I've always considered Updike much more valuable for his superlative book reviews than for his, to my mind, more-sizzle-than-steak fiction. (If you dig past the nostalgic plethora of period detail in the Rabbit books, there really isn't a great deal there.) But 20 years after accidentally discovering Henry Bech on the shelves of the public library (just as Updike has said he likes to imagine people encountering his books), his hapless exploits with women and the Muse continue to provide me with unfailing pleasure. It's a fine service to American literature to have them all - including the previously uncollected story "His Oeuvre", one of the best - gathered together between one set of hardcovers.
There is however, I'm sad to say, a big ugly boil on the butt of this otherwise handsome volume: the semi-infamous "Bech Noir", in which Updike, seemingly grown disgusted with the continuing durability of his character, jerks him through a sour ludicrous pantomime - the sheer awfulness of which makes it almost impossible to look at him the same way again. .... It's as if Frank L. Baum, around the fourth or fifth Oz book, had Dorothy move to Los Angeles where she became a crack whore. After that, the valedictory tale in which Bech most implausibly receives the Nobel Prize comes across as simply another gesture of contempt - whether towards the Swedish Academy, for honoring the even-less-qualified Toni Morrison rather than himself, or towards the reader, I can't say. All I can tell you - strange advice, I know - is to skip those two stories if you haven't been contaminated by them already.

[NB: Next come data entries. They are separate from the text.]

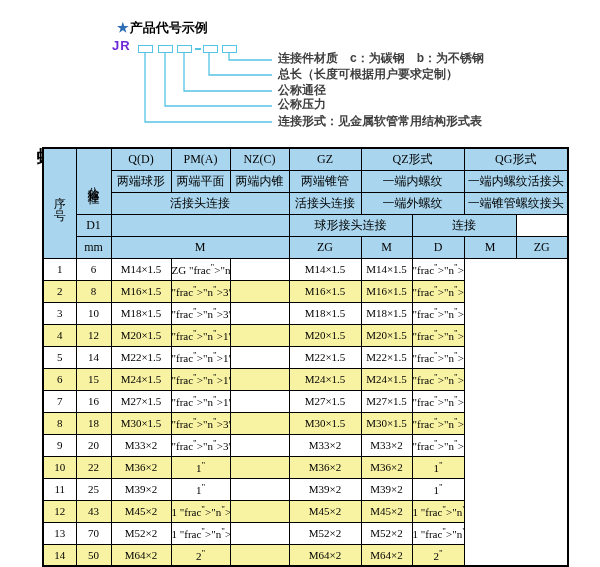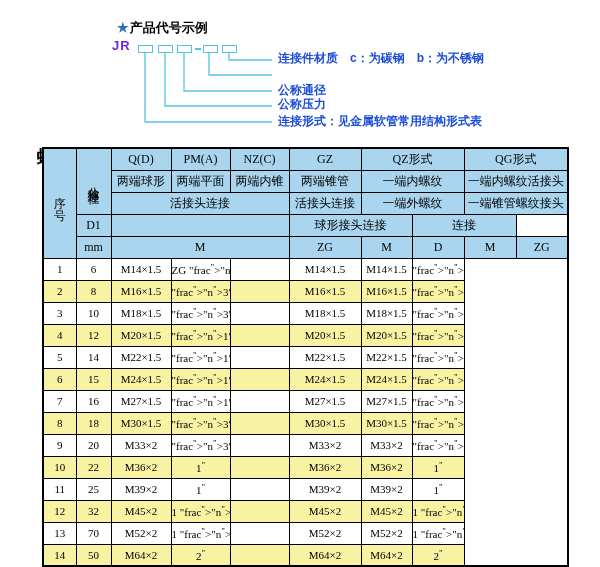--- a/index.html
+++ b/index.html
@@ -36,7 +36,7 @@
   #connector-svg { position:absolute; left:0; top:0; }
   .diag-label {
     position:absolute; left:278px;
-    font-size:12px; font-weight:bold; color:#1d4ed8;
+    font-size:12px; font-weight:bold; color:#404040;
     font-family:"Liberation Sans", sans-serif;
     white-space:nowrap; line-height:13px;
   }

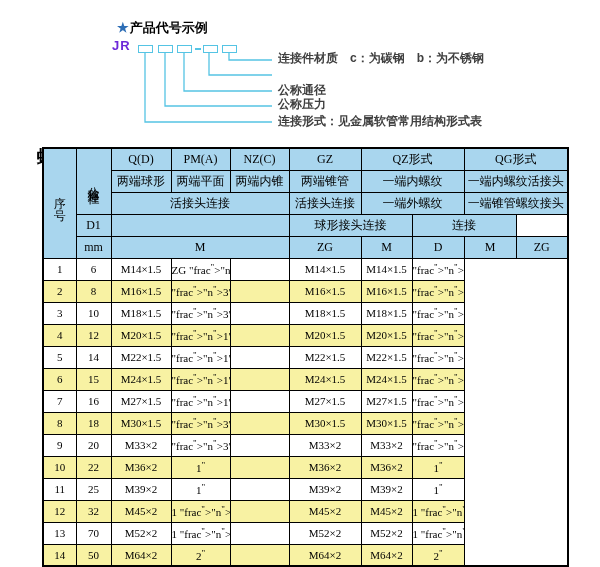--- a/index.html
+++ b/index.html
@@ -102,6 +102,7 @@
   <div class="code-box" style="left:222px"></div>
 
   <div class="diag-label" style="top:52px">连接件材质　c：为碳钢　b：为不锈钢</div>
+  <div class="diag-label" style="top:68px">总长（长度可根据用户要求定制）</div>
   <div class="diag-label" style="top:84px">公称通径</div>
   <div class="diag-label" style="top:98px">公称压力</div>
   <div class="diag-label" style="top:115px">连接形式：见金属软管常用结构形式表</div>

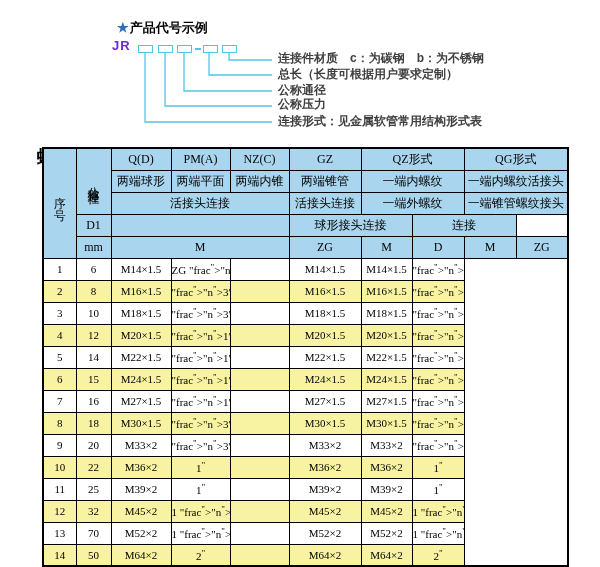--- a/index.html
+++ b/index.html
@@ -277,7 +277,7 @@
       </tr>
       <tr class="alt">
         <td>12</td>
-        <td>32</td>
+        <td>43</td>
         <td>M45×2</td>
         <td>1 <span class="&lt;span">"</span>frac<span class="inch">"</span>&gt;<span class="&lt;span">"</span>n<span class="inch">"</span>&gt;1d&gt;4</td>
         <td></td>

Updike's Jewish alter ego is an extension of his imagination and identity. He recognizes and absorbs the ' identity ' of his major rivals of the time Bellow and Roth and shows he also can be them and be that. But a projection however clever does not in this case have the power of what is closer to him, with him. And there is greater authenticity and strength in the 'Rabbit Books'.

I have I think also an objection which only a minority of readers will share. Bech is a pasteboard Jew who has no real deep Jewish knowledge or identity. This does not mean characters like him do not exist, or Updike had no right to create him. It does mean that those of us looking for some depth when they meet a Jewish intellectual or cultural figure are quite disappointed.

In any case it is clear that for Updike Bech is just a sideshow, one of the many that constitute parts of the complex identity of this very remarkable American writer.